Forstchen, William R. - Das verlorene Regiment Bd. 3 - Die Rache der Horden by Forstchen William R

Forstchen, William R. - Das verlorene Regiment Bd. 3 - Die Rache der Horden by Forstchen William R

Autor:Forstchen, William R. [R., Forstchen William]
Die sprache: deu
Format: epub
Herausgeber: babylon
veröffentlicht: 2013-05-26T00:00:00+00:00


Kapitel 6

»Er hat die Trompete geblasen.«

John Mina blickte Pat an.

»Die niemals zum Rückzug blasen soll«, sagte Pat leise.

Kai rutschte nervös auf dem Stuhl herum und betrachtete die Lagekarte an der Wand.

»Wie konnten wir die Potomac-Linie nur so schnell verlieren?«, fragte er traurig. Er stand auf und strich mit der verbliebenen Hand die Falten der langen schwarzen Jacke glatt.

»Es war ein Risiko«, antwortete Pat fast abwehrend. »Lee hat 1864 fast die gleiche Frontlänge mit etwa der gleichen Anzahl Truppen gehalten.«

»Fast fünfhundert Kilometer Schienenstrecke und über hundertfünfzig Kilometer Befestigungen – alles verloren«, flüsterte John und schüttelte ungläubig den Kopf.

Am angrenzenden Zimmer blieb die Telegrafentaste nicht stehen. Ein Bursche brachte die jüngsten Meldungen, und Pat las sie schweigend durch, ehe er sie weiterreichte.

»Sind wir vorbereitet?«, fragte Kai schließlich und sah dabei John an.

»Dreißig Lokomotiven mitsamt den Wagen stehen hinter den Linien bereit, um die Soldaten und die Artillerie zurückzuholen. Zum Glück hatten wir entschieden, das Hauptdepot hier in Suzdal zu belassen. Wir verlieren die unmittelbaren Versorgungsgüter, die schon an der Front sind, aber sonst nichts.«

»Aber was wird aus unseren übrigen Plänen?«

John schüttelte den Kopf.

»Wir haben uns am Potomac auf ein Glücksspiel eingelassen und glaubten, noch mindestens zwei weitere Monate Zeit für die Ausweichlinie beim Bahnhof Wilderness Station zu haben sowie für noch stärkere Befestigungen am Oberlauf des Neiper. Wir hatten darauf gezählt, noch wenigstens zwei weitere Korps Infanterie zu haben und weitere zwanzig Batterien Geschütze für die Entscheidungsschlacht Anfang Juli.«

Er legte eine kurze Pause ein und lehnte sich zurück, als grübelte er über ein theoretisches Problem.
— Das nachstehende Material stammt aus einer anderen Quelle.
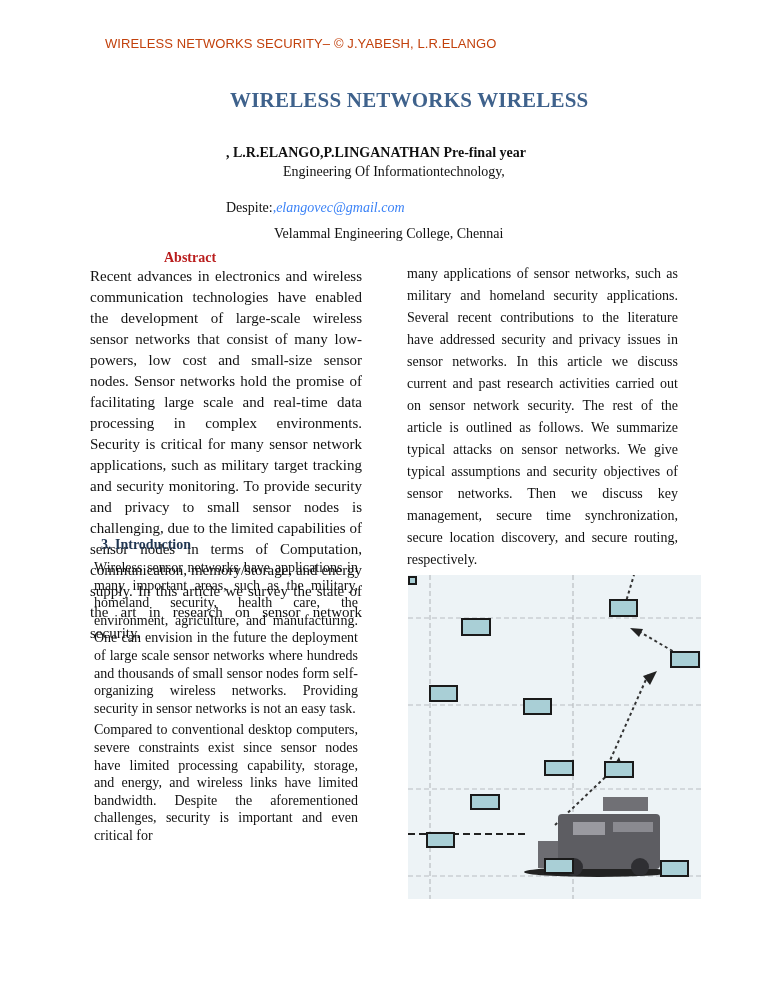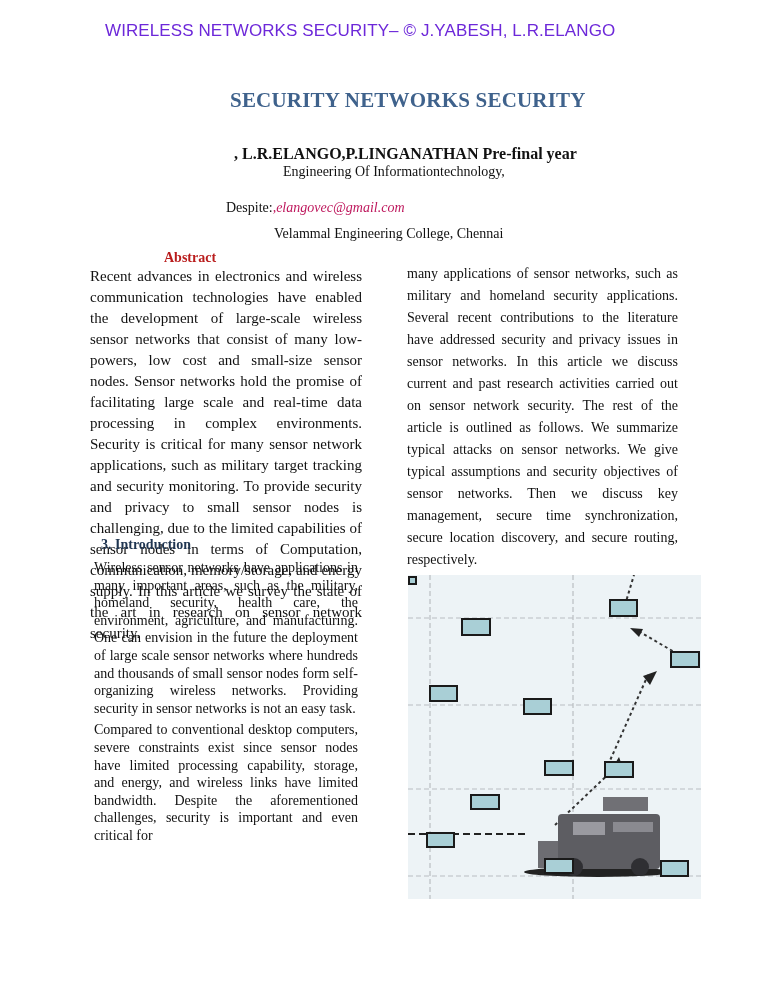--- a/index.html
+++ b/index.html
@@ -1,39 +1,39 @@
 <!DOCTYPE html>
 <html><head>
 <meta charset="utf-8">
 <style>
   html, body { margin: 0; padding: 0; background: #ffffff; }
   body { width: 768px; height: 994px; position: relative; overflow: hidden; font-family: "Liberation Serif", serif; color: #111; }
-  .running-header { position: absolute; left: 105px; top: 21px; font-family: "Liberation Sans", sans-serif; font-size: 17px; color: #6d28d9; letter-spacing: 0.1px; }
+  .running-header { position: absolute; left: 105px; top: 36px; font-family: "Liberation Sans", sans-serif; font-size: 13px; color: #c2410c; letter-spacing: 0.1px; }
   .title { position: absolute; left: 230px; top: 88px; font-size: 21px; font-weight: bold; color: #3f628c; letter-spacing: 0.2px; }
-  .authors { position: absolute; left: 234px; top: 145px; font-size: 16px; font-weight: bold; }
+  .authors { position: absolute; left: 226px; top: 145px; font-size: 14px; font-weight: bold; }
   .dept { position: absolute; left: 283px; top: 164px; font-size: 14px; }
   .college { position: absolute; left: 274px; top: 182px; font-size: 14px; margin-top: 44px; }
   .email-line { position: absolute; left: 226px; top: 200px; font-size: 14px; }
-  .email-link { color: #be185d; font-style: italic; }
+  .email-link { color: #3b82f6; font-style: italic; }
   .abstract-heading { position: absolute; left: 164px; top: 250px; font-size: 14px; font-weight: bold; color: #b91c1c; }
   .col-left { position: absolute; left: 90px; width: 272px; }
   .abstract-body { top: 266px; font-size: 15px; line-height: 21px; text-align: justify; text-align-last: left; }
   .intro-heading { position: absolute; left: 101px; top: 537px; font-size: 14px; font-weight: bold; color: #1f3551; }
   .intro-body { top: 555px; font-size: 14px; line-height: 17.6px; text-align: justify; }
   .intro-body p { margin: 4px; text-align: justify; }
   .col-right { position: absolute; left: 407px; top: 263px; width: 271px; font-size: 14px; line-height: 22px; text-align: justify; }
   .figure { position: absolute; left: 408px; top: 575px; width: 293px; height: 324px; background: #edf3f6; overflow: hidden; }
   .figure svg { display: block; }
 </style>
 </head>
 <body>
 
 <div class="running-header">WIRELESS NETWORKS SECURITY– © J.YABESH, L.R.ELANGO</div>
 
-<div class="title">SECURITY NETWORKS SECURITY</div>
+<div class="title">WIRELESS NETWORKS WIRELESS</div>
 <div class="authors">, L.R.ELANGO,P.LINGANATHAN Pre-final year</div>
 <div class="dept">Engineering Of Informationtechnology,</div>
 <div class="college">Velammal Engineering College, Chennai</div>
 <div class="email-line">
   <span>Despite:</span><span class="email-link">,elangovec@gmail.com</span>
 </div>
 
 <div class="abstract-heading">Abstract</div>
 <div class="col-left abstract-body">Recent advances in electronics and wireless communication technologies have enabled the development of large-scale wireless sensor networks that consist of many low-powers, low cost and small-size sensor nodes. Sensor networks hold the promise of facilitating large scale and real-time data processing in complex environments. Security is critical for many sensor network applications, such as military target tracking and security monitoring. To provide security and privacy to small sensor nodes is challenging, due to the limited capabilities of sensor nodes in terms of Computation, communication, memory/storage, and energy supply. In this article we survey the state of the art in research on sensor network security.</div>
 

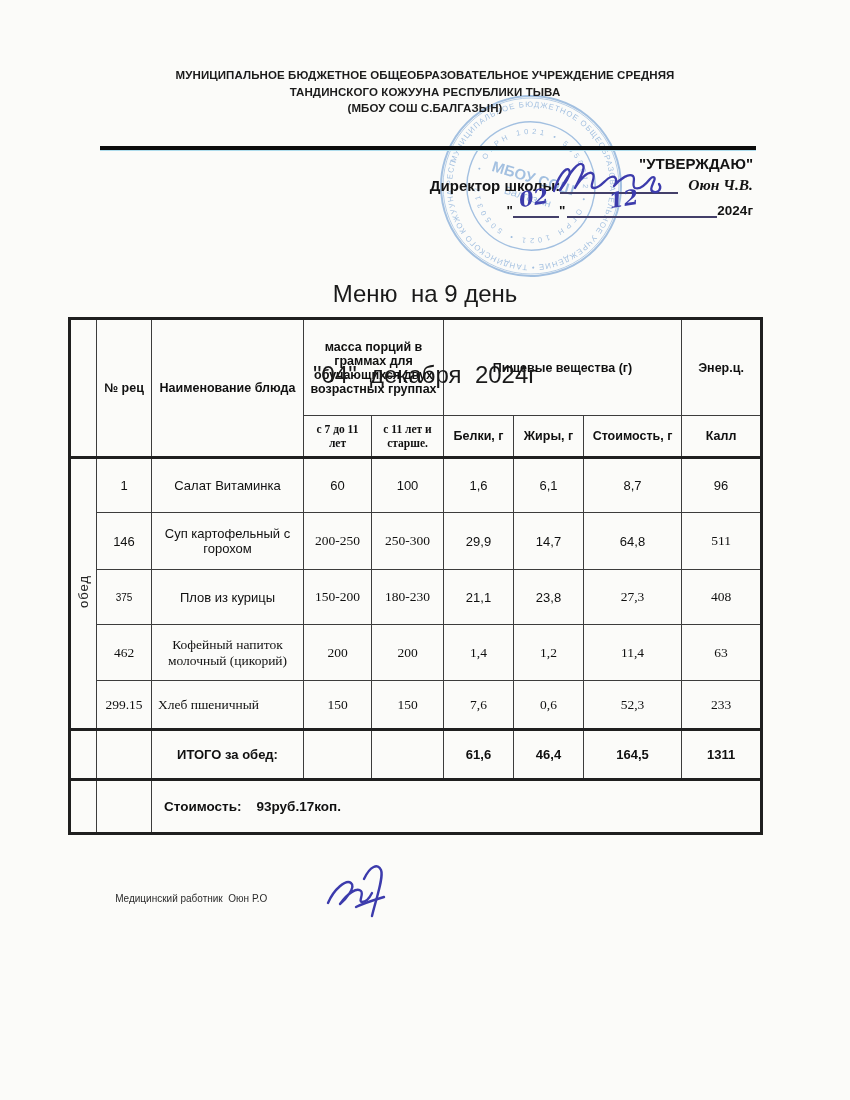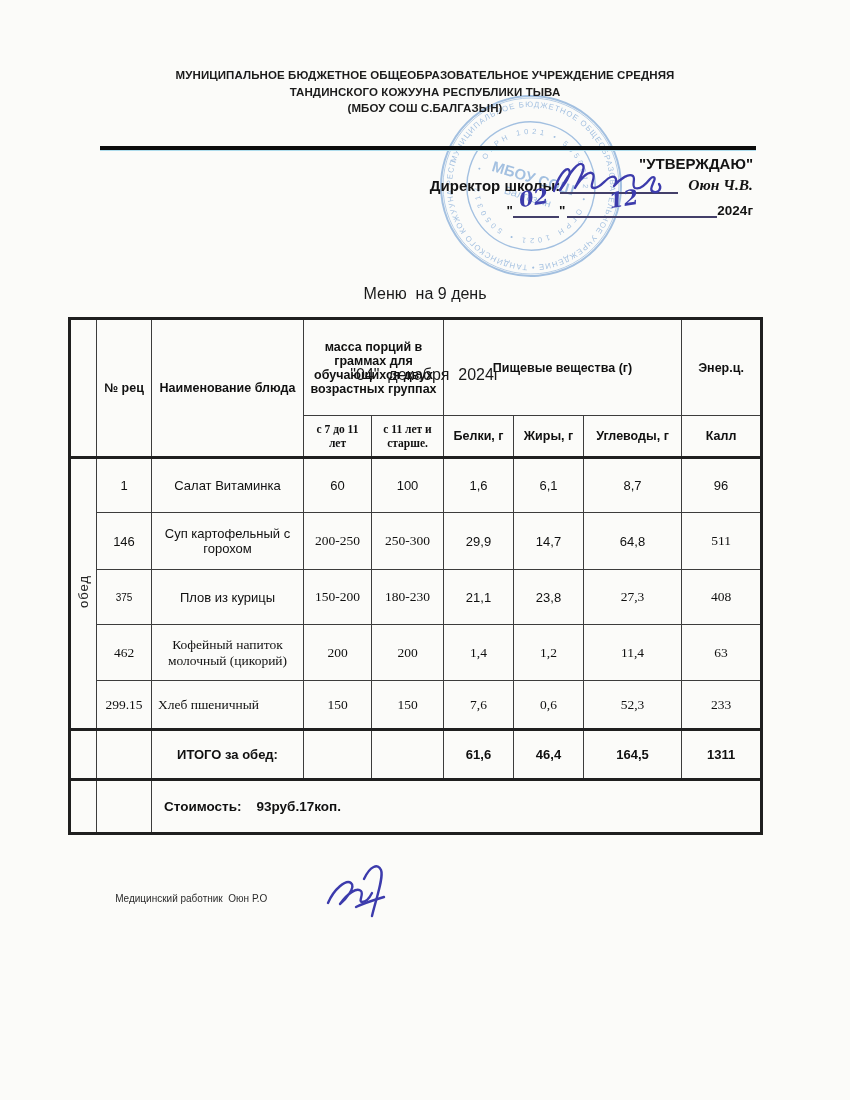--- a/index.html
+++ b/index.html
@@ -23,21 +23,21 @@
   .dateline1{display:inline-block;width:46px;border-bottom:2px solid #433f69;height:15px;position:relative;}
   .dateline2{display:inline-block;width:150px;border-bottom:2px solid #433f69;height:15px;position:relative;margin-left:2px;}
   .dirname{font-family:"Liberation Serif",serif;font-style:italic;font-size:15.5px;margin-left:10px;}
   .year{margin-left:0;}
   .hw{position:absolute;font-family:"DejaVu Serif",serif;font-style:italic;font-weight:bold;
       color:#3c3bac;font-size:21px;transform:rotate(-9deg);z-index:4;}
   .hw-day{left:6px;top:-16px;}
   .hw-month{left:42px;top:-15px;}
 
   
-  .title{position:absolute;top:226px;left:0;width:850px;text-align:center;font-size:16px;
+  .title{position:absolute;top:226px;left:0;width:850px;text-align:center;font-size:24px;
          color:#1a1a1a;line-height:27px;white-space:pre-wrap;z-index:3;}
 
   
   .stamp{position:absolute;left:436px;top:91px;z-index:1;opacity:.5;}
 
   
   table.menu{position:absolute;left:68px;top:317px;width:692px;border-collapse:collapse;
              table-layout:fixed;z-index:2;border:3px solid #1f1f1f;}
   .menu td{border:1.5px solid #3c3c3c;text-align:center;vertical-align:middle;font-size:13px;
            color:#101010;padding:2px 3px;overflow:hidden;}
@@ -142,21 +142,21 @@
       <td rowspan="2" class="hd">Наименование блюда</td>
       <td colspan="2" class="hd">масса порций в граммах для обучающихся двух возрастных группах</td>
       <td colspan="3" class="hd">Пищевые вещества (г)</td>
       <td class="hd">Энер.ц.</td>
     </tr>
     <tr style="height:42px">
       <td class="hserif">с 7 до 11 лет</td>
       <td class="hserif">с 11 лет и старше.</td>
       <td class="hd">Белки, г</td>
       <td class="hd">Жиры, г</td>
-      <td class="hd">Углеводы, г</td>
+      <td class="hd">Стоимость, г</td>
       <td class="hd">Калл</td>
     </tr>
     <tr style="height:55px" class="tsep">
       <td rowspan="5"><span class="vert">обед</span></td>
       <td>1</td>
       <td>Салат Витаминка</td>
       <td>60</td>
       <td>100</td>
       <td>1,6</td>
       <td>6,1</td>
»Womöglich verlieren wir Hans’ komplettes Korps«, sagte Pat leise, während er die Meldungen sichtete, die aus dem Hauptquartier des bedrängten dritten Korps eingingen. »Der Bruch ist schon jetzt acht Kilometer tief -nur die Dunkelheit hält die Merki noch auf.«

Pat stand vom Stuhl auf. Er beugte sich über den Tisch, justierte den Docht der Öllampe und blickte Kai an.

»Falls wir sämtliche Männer Kindreds verlieren, dann denke ich nicht, dass wir den Feind noch aufhalten werden«, sagte er leise. »Es geht dort um ein Drittel all unserer Veteranen.«

»Wir verlieren vielleicht sogar, falls wir sie retten«, gab John kalt zu bedenken. »Die Merki erleiden bislang anscheinend verdammt wenig Verluste. Dabei müssten wir ihnen zehnmal mehr Verluste zufügen, als wir selbst erleiden, um siegreich zu bleiben. Ich bezweifle jedoch, dass wir auch nur ein Verhältnis von zwei zu eins erreichen. Sie werden fast noch intakt sein, sobald sie den Neiper erreichen.«

»Was zum Teufel sagen Sie beide da?«, raunzte Kai wütend. »Wir alle waren so verdammt zuversichtlich, dass wir stets siegreich bleiben würden. Jetzt haben wir diese Schlacht verloren, aber es ist nur die erste des ganzen Krieges.«

Pat blickte zu Kai hinab und lächelte.

»Wenn wir mal vom günstigsten Fall ausgehen: können wir die Neiperfront halten?«, fragte Kai und erwiderte Pats Blick.

Der Artillerist zupfte an seinem Bart und runzelte die Stirn.

»Dieser Trick mit der Mole … Wir hätten nie erwartet, dass sie so was tun, aber wir hätten verdammt noch mal damit rechnen müssen!

Die gleiche Nummer werden sie am Oberlauf des Neiper durchziehen. Sie haben hundertsechzig Kilometer Fluss vor sich.